Der Haftpflichtversicherungsvertrag, aus dem der Kläger seine Ansprüche herleitet, war ursprünglich mit der N. A. V.-AG geschlossen worden. Die Beklagte ist als deren Rechtsnachfolgerin später in den Vertrag eingetreten. In einem Rechtsstreit vor dem Landgericht München II zwischen dem Kläger und der N. A. V.-AG als Rechtsvorgängerin der Beklagten in diesem Versicherungsverhältnis ist durch rechtskräftiges Urteil vom 19. Mai 1969 (9 O 236/69) festgestellt worden, daß die (damalige) Beklagte verpflichtet sei, dem Kläger anläßlich des Unfalls vom 5. Juli 1966 Versicherungsschutz zu gewähren; die damalige Beklagte hatte sich auf Leistungsfreiheit wegen Erhöhung der Gefahr (abgefahrene Hinterreifen des Kraftwagens des Klägers) berufen.

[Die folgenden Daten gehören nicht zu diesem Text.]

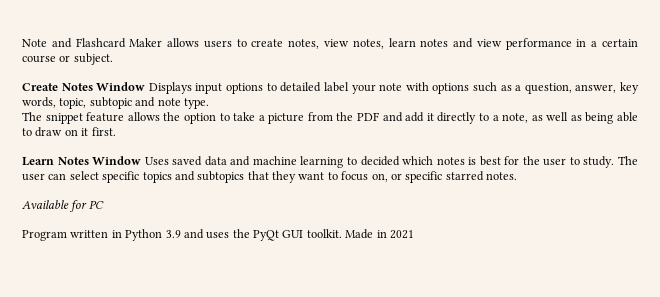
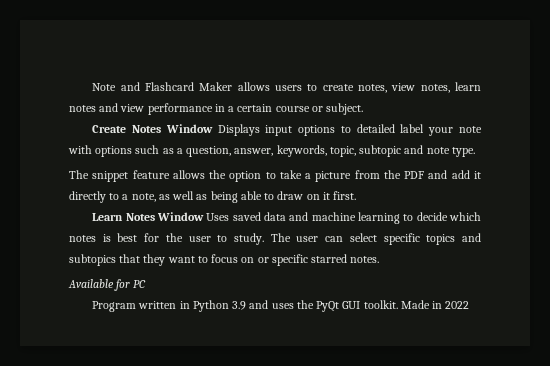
[619,82,639,94] [22,97,56,108] key words, -> [276,145,327,157] keywords,
[360,156,400,166] decided -> [416,212,448,221] decide
[371,173,388,182] on, -> [241,257,255,263] on
[389,230,414,239] 2021 -> [445,301,470,309] 2022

In jenem Rechtsstreit war die Beklagte von dem Rechtsanwalt Dr. O. und zeitweise auch von dem mit letzterem damals assoziierten Rechtsanwalt Otto Wolfgang M. vertreten worden.

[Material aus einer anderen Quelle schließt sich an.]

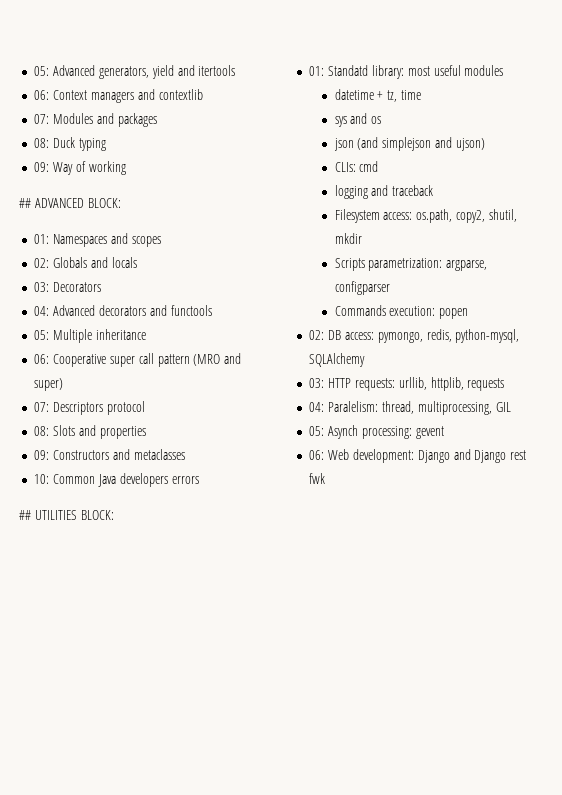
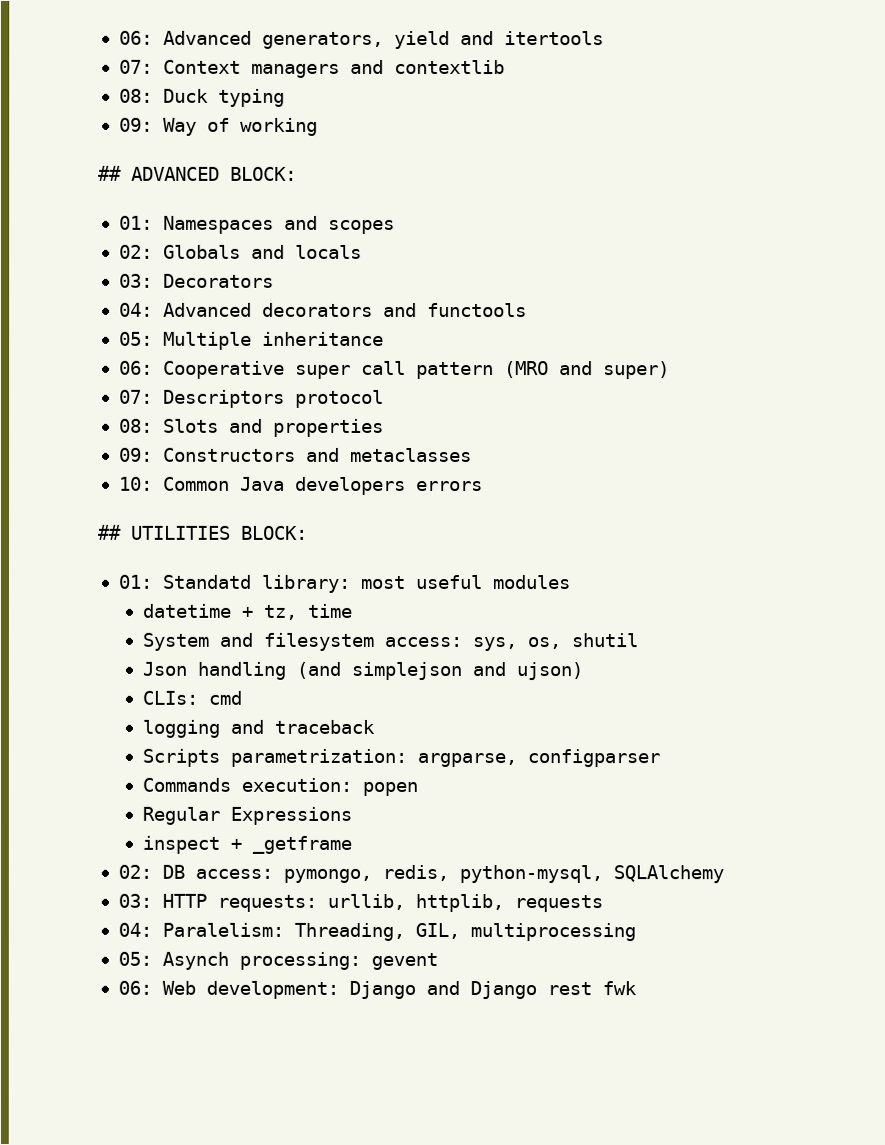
[34,66,50,76] 05: -> [118,30,153,45] 06:
[34,90,50,100] 06: -> [118,59,153,74] 07:
[34,113,157,127] // 07: Modules and packages -> (505, 67) none
[334,113,382,127] [333,138,354,151] sys and os // json -> [142,632,639,652] [142,661,287,680] System and filesystem access: sys, os, shutil // Json handling
[334,209,517,223] [334,233,362,244] // Filesystem access: os.path, copy2, shutil, mkdir -> (376, 726) none
(469, 313) none -> [142,806,353,825] [142,835,353,854] // Regular Expressions // inspect + _getframe
[381,401,511,415] thread, multiprocessing, GIL -> [293,922,636,942] Threading, GIL, multiprocessing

Mit Schreiben vom 15. März 1978 versagte die Beklagte dem Kläger wegen Verletzung der Obliegenheit nach § 7 Ziff. II Abs. 5 AKB Versicherungsschutz "im Umfange des § 7 Ziff. 5 Abs. 3 AKB".

Der Kläger hat im vorliegenden Rechtsstreit vor dem Landgericht beantragt, zu erkennen:

Die Beklagte ist verpflichtet, Frau Elfriede F. ... alle Beträge zu bezahlen, die sich auf Grund des gegen den Kläger rechtskräftigen Urteils des Landgerichts München II ... vom 11.8.1977 ergeben.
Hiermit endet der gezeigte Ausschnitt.